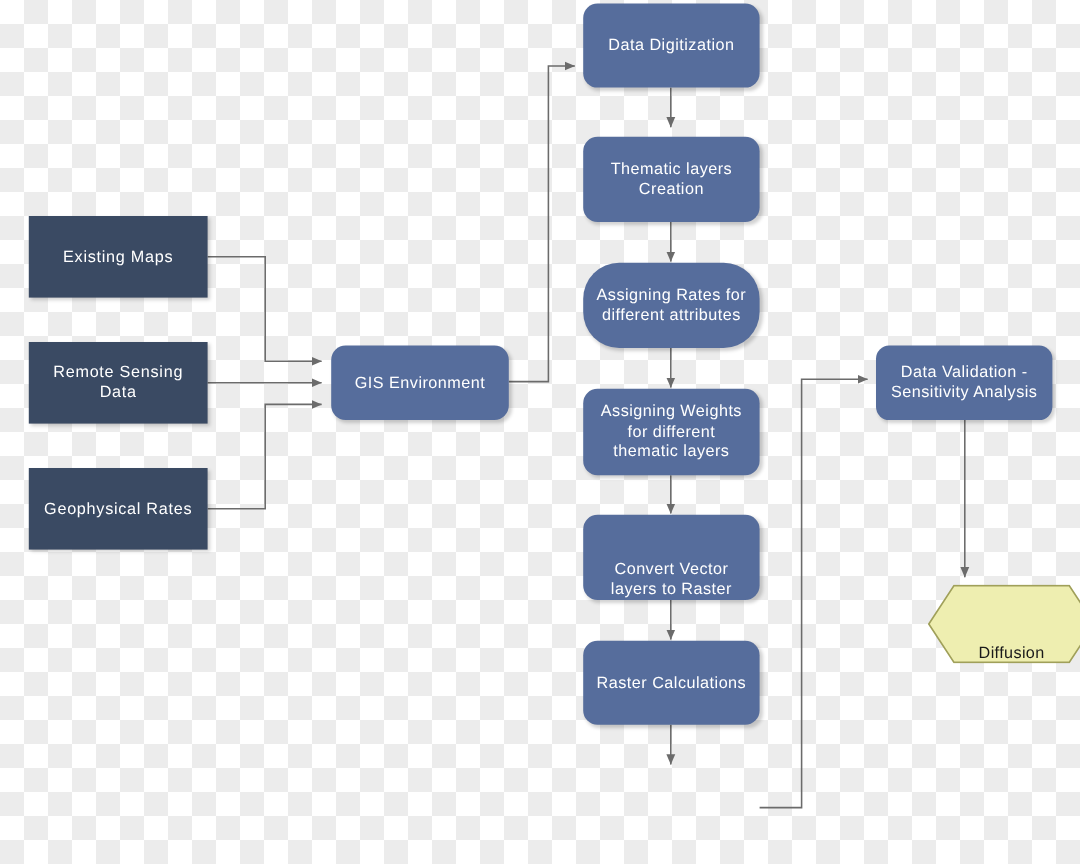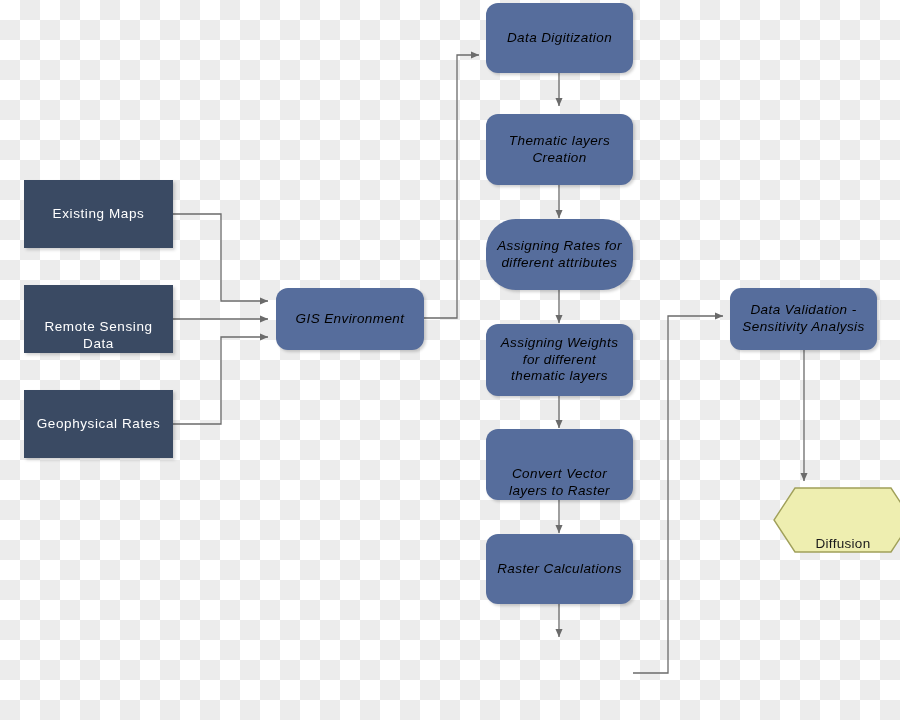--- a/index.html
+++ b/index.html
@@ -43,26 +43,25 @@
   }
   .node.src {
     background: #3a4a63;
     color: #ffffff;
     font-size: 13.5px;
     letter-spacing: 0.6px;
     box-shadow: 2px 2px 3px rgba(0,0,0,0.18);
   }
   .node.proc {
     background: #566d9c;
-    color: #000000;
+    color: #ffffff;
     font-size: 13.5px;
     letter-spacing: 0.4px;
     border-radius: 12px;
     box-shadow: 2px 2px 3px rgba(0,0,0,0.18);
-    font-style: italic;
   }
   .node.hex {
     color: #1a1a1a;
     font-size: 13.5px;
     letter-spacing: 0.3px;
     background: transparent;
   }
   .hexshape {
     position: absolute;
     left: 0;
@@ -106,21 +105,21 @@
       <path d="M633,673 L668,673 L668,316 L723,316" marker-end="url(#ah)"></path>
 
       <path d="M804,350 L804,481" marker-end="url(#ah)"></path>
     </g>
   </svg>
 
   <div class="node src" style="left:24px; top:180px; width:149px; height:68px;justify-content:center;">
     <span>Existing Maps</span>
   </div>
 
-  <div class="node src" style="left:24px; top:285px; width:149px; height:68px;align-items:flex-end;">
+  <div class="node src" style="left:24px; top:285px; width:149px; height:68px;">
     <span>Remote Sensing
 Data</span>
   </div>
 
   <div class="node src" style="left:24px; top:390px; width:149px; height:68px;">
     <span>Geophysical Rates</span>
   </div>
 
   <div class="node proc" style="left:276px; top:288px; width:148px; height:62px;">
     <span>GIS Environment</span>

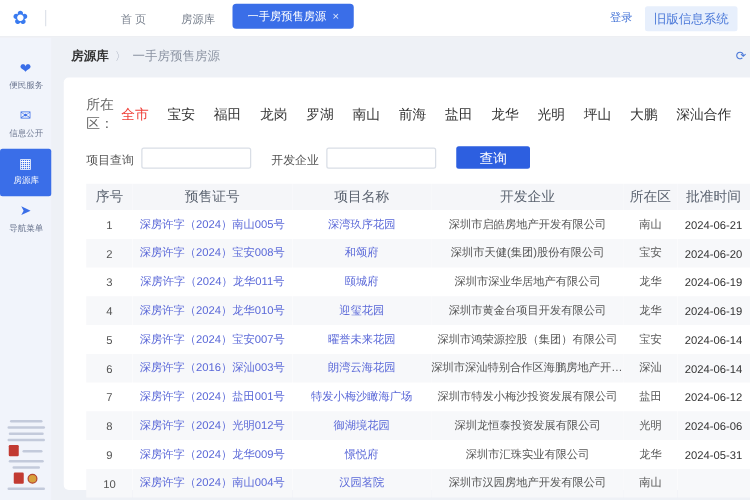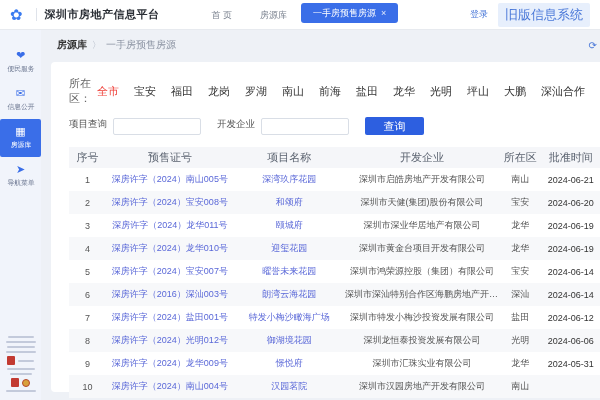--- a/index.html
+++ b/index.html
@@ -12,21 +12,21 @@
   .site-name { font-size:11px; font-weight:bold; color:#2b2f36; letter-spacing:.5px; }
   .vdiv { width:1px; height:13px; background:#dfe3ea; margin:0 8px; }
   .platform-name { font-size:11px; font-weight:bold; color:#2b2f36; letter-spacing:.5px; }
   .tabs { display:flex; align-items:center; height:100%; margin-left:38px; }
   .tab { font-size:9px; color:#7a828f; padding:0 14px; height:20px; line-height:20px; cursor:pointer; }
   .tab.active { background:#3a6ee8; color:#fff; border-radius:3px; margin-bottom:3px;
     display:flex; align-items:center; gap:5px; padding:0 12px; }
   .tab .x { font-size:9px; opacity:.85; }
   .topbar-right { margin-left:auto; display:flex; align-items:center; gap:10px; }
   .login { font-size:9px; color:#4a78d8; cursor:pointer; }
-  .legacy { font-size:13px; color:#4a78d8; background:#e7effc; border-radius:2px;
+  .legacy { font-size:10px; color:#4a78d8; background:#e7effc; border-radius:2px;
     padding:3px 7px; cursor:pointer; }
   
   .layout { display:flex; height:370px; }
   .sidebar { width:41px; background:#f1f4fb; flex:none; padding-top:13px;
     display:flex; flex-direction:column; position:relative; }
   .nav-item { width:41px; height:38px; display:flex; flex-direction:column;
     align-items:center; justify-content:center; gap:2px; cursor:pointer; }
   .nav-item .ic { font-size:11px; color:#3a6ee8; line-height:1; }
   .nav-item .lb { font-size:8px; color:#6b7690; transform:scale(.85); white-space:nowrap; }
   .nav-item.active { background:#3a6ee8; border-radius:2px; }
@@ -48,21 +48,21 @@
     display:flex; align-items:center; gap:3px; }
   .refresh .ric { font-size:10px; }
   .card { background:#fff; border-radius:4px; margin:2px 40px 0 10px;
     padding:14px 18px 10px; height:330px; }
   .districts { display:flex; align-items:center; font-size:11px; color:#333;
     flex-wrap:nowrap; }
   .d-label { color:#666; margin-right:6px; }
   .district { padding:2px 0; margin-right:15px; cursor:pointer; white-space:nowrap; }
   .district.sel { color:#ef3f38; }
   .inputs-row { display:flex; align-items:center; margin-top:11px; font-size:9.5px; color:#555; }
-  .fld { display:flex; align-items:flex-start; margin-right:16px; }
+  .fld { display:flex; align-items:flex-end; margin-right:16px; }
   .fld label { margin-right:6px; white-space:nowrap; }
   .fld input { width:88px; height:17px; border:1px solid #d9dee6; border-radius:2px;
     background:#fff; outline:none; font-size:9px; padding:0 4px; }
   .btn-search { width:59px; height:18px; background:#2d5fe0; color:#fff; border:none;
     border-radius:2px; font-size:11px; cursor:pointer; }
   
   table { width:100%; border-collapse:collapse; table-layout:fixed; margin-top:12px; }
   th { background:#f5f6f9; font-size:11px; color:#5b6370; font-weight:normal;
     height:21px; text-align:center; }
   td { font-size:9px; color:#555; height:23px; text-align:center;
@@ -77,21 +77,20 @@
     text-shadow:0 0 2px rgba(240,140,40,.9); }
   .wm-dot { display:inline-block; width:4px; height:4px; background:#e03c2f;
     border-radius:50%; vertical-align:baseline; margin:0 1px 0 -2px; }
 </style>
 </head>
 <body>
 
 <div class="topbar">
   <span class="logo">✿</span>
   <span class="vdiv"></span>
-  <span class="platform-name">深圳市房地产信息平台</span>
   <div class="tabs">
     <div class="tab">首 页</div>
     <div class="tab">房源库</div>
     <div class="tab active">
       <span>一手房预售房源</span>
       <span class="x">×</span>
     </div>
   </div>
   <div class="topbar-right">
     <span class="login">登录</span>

◇ ◇ ◇ ◇ ◇ ◇ ◇

From the line with "border-radius:50%; vertical-align:baseline; margin:0" to the final line of the listing, write out each line unchanged. Add nothing.

▸ Written answer:
     border-radius:50%; vertical-align:baseline; margin:0 1px 0 -2px; }
 </style>
 </head>
 <body>
 
 <div class="topbar">
   <span class="logo">✿</span>
   <span class="vdiv"></span>
-  <span class="platform-name">深圳市房地产信息平台</span>
   <div class="tabs">
     <div class="tab">首 页</div>
     <div class="tab">房源库</div>
     <div class="tab active">
       <span>一手房预售房源</span>
       <span class="x">×</span>
     </div>
   </div>
   <div class="topbar-right">
     <span class="login">登录</span>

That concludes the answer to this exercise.